06 June 2016
What seemed reasonable at the time soon loses its sheen, says Simon Osborne
The AGM season is in full swing and shareholder revolts about executive pay are de rigueur once more. BP’s remuneration committee was hauled over the coals for a £14 million pay package for Bob Dudley on the same day that Smith & Nephew’s and Persimmon’s remuneration reports were defeated.
Anglo American just scraped a pass, and oil and gas services group Weir lost by quite some margin when ISS, the proxy advisor, encouraged investors to oppose its pay policy.
This policy would have seen plans for share options for top executives introduced that paid out regardless of the company’s performance. Yet this seems to be precisely the sort of individual approach to remuneration that a working group led by the Investment Association is suggesting.
All this paled into significance, however, when WPP Founder and CEO Martin Sorrell‘s pay package was announced. His eye-watering £70 million pay deal made Bob Dudley’s earnings look positively paltry. Cue a sharp intake of breath all-round and a flurry of outrage in the media about the disparity in pay between company executives and their lowest paid employees.
The funny, or rather not so funny, thing about all of this of course is that shareholders have had years to do something about remuneration, but have been supine in doing anything about it.
Only now when public feeling has been roused by the knowledge that what most employees earn in a year is what a FTSE 100 chief executive might earn in a few hours, are they seeing fit to act on the binding vote on remuneration policy which former business secretary Sir Vince Cable introduced for listed companies in 2013.
The Shareholder Spring focused on rewards for failure, but the rumblings this year seem primarily driven by public outrage at the ‘Let them eat cake’ attitude of some companies.
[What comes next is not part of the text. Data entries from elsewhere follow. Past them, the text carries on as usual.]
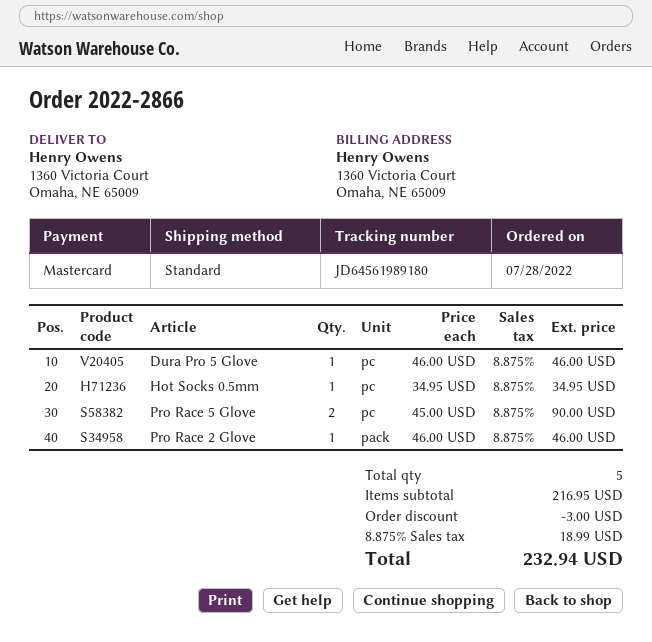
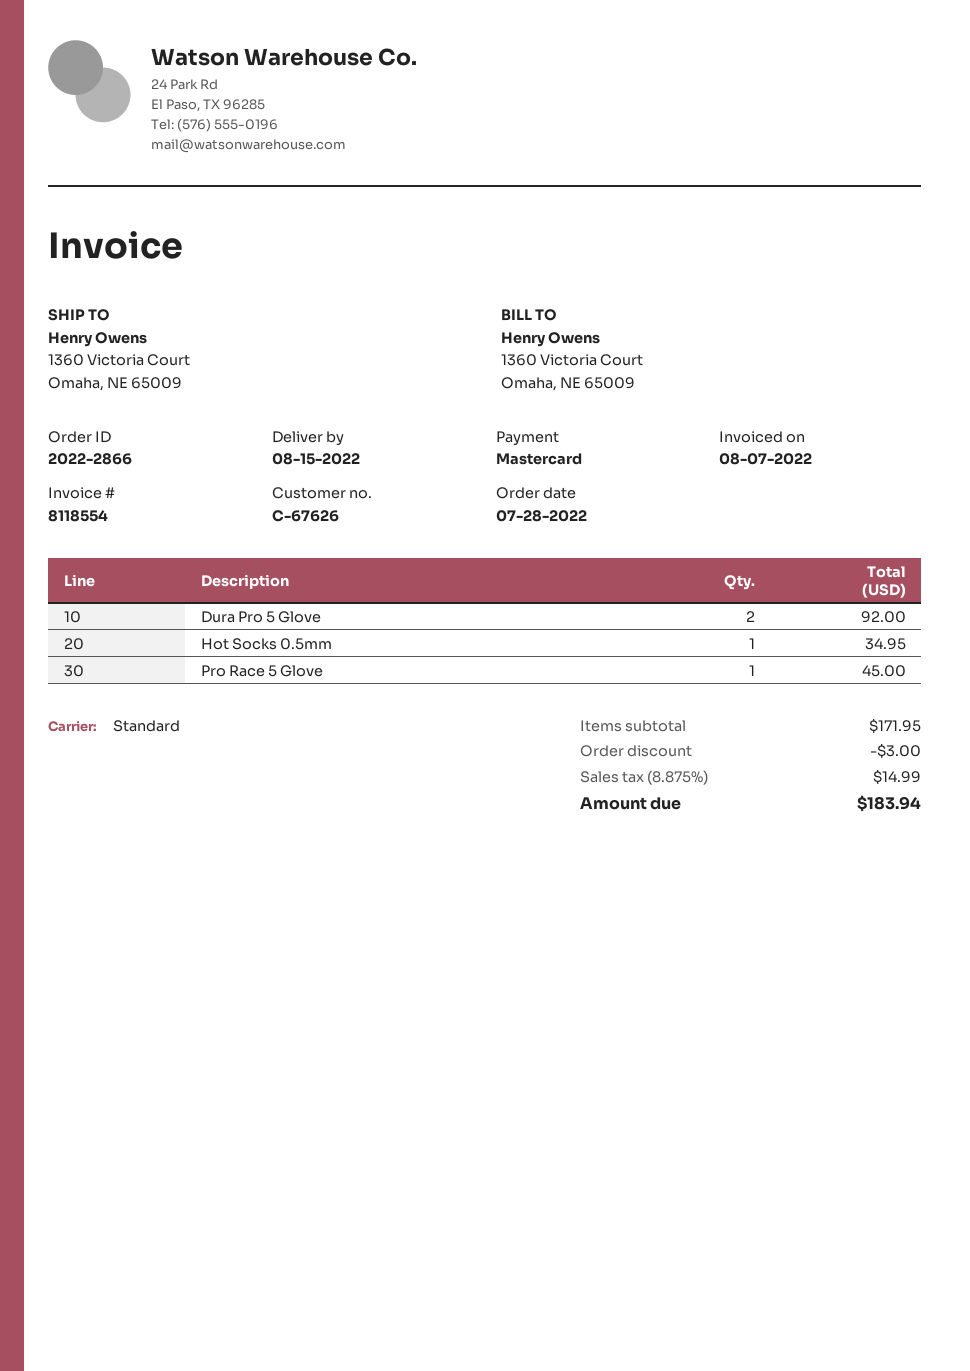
Dura Pro 5 Glove: 1 for 46.00 -> 2 for 92.00
Pro Race 5 Glove: 2 for 90.00 -> 1 for 45.00
Pro Race 2 Glove: 1 for 46.00 -> none
subtotal: 216.95 -> 171.95
tax: 8.875% = 18.99 -> 8.875% = 14.99
total: 232.94 -> 183.94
At some levels this is not surprising. The financial crisis threw into sharp relief the gap between bankers’ earnings and their capabilities. As handsomely paid as some were, they led the world’s economies to the brink of collapse.
It is interesting that the green eyed monster does not seem to rear its head quite so much when executive pay is put in the context of a Premier League footballer’s pay. As The Guardian recently reported, John Timpson, of Timpson shoe repair fame, has described Sir Martin Sorrell as the business world’s equivalent of Lionel Messi and reckons that he is underpaid in comparison. It raises an interesting question as to what people find acceptable.
Lionel Messi being paid over £26 million in basic salary in 2014 to kick a ball goes unchallenged, but Bob Dudley’s lesser annual salary for running an international company that employs nearly 80,000 people causes consternation.
This is particularly interesting as Bob Dudley’s pay award was in line with the policy for which investors voted two years ago. Now that the figures have come through, however, they have voted against it. That is the problem with deferred payment. What seemed reasonable at the time soon loses its sheen when the share price moves somewhere unexpected.
The same investors who objected so violently to Mr Dudley’s pay then re-elected Professor Dame Ann Dowling, the Chair of the BP remuneration committee responsible for the decision on Dudley’s pay award, by something like a 98% majority.
Dame Ann is a distinguished engineer and a fantastic role model for women thinking of a career in engineering. However, if investors genuinely believe that Bob Dudley’s pay award was unreasonable, is it not time for a sacrificial scalp or two to encourage other NEDs to wake up?
One needs to question why it is only now, in the face of public debate about pay that shareholders are challenging pay policies and why there has been such a lack of collective action to combat excessive pay. Some investors would doubtless argue that it is not their job to look after the public interest but to look after the long-term interests of their clients and beneficiaries.
Others lay the blame at the door of fund managers who are routinely seen as supporting pay awards at the expense of those shareholders trying to stamp out excess. According to Proxy Insight, the most lenient investors on executive pay in the UK between July 2014 and June 2015 were TIAA, which backed UK companies on pay 100% of the time, and Northern Trust AM, Vanguard and T Rowe Price which all voted just shy of 100% in favour of UK pay packages.
Given that fund managers are extremely well paid and are arguably conflicted, perhaps they do not see (or do not want to see) numbers in the same way that the rest of us do. Is this down to inertia, bowing to peer pressure or just safeguarding their own remuneration packages? Whatever the reason, pay packages have exploded over the last decade or so to a point that is hardly sustainable.
Stefan Stern, Director of the High Pay Centre, commented in The Guardian on Martin Sorrell’s pay package, ‘Sometimes [sums] are just too big – this is an example of just too big.’ If a company has got to a point where it is paying someone £70 million to do a job, what on earth will they have to pay his successor?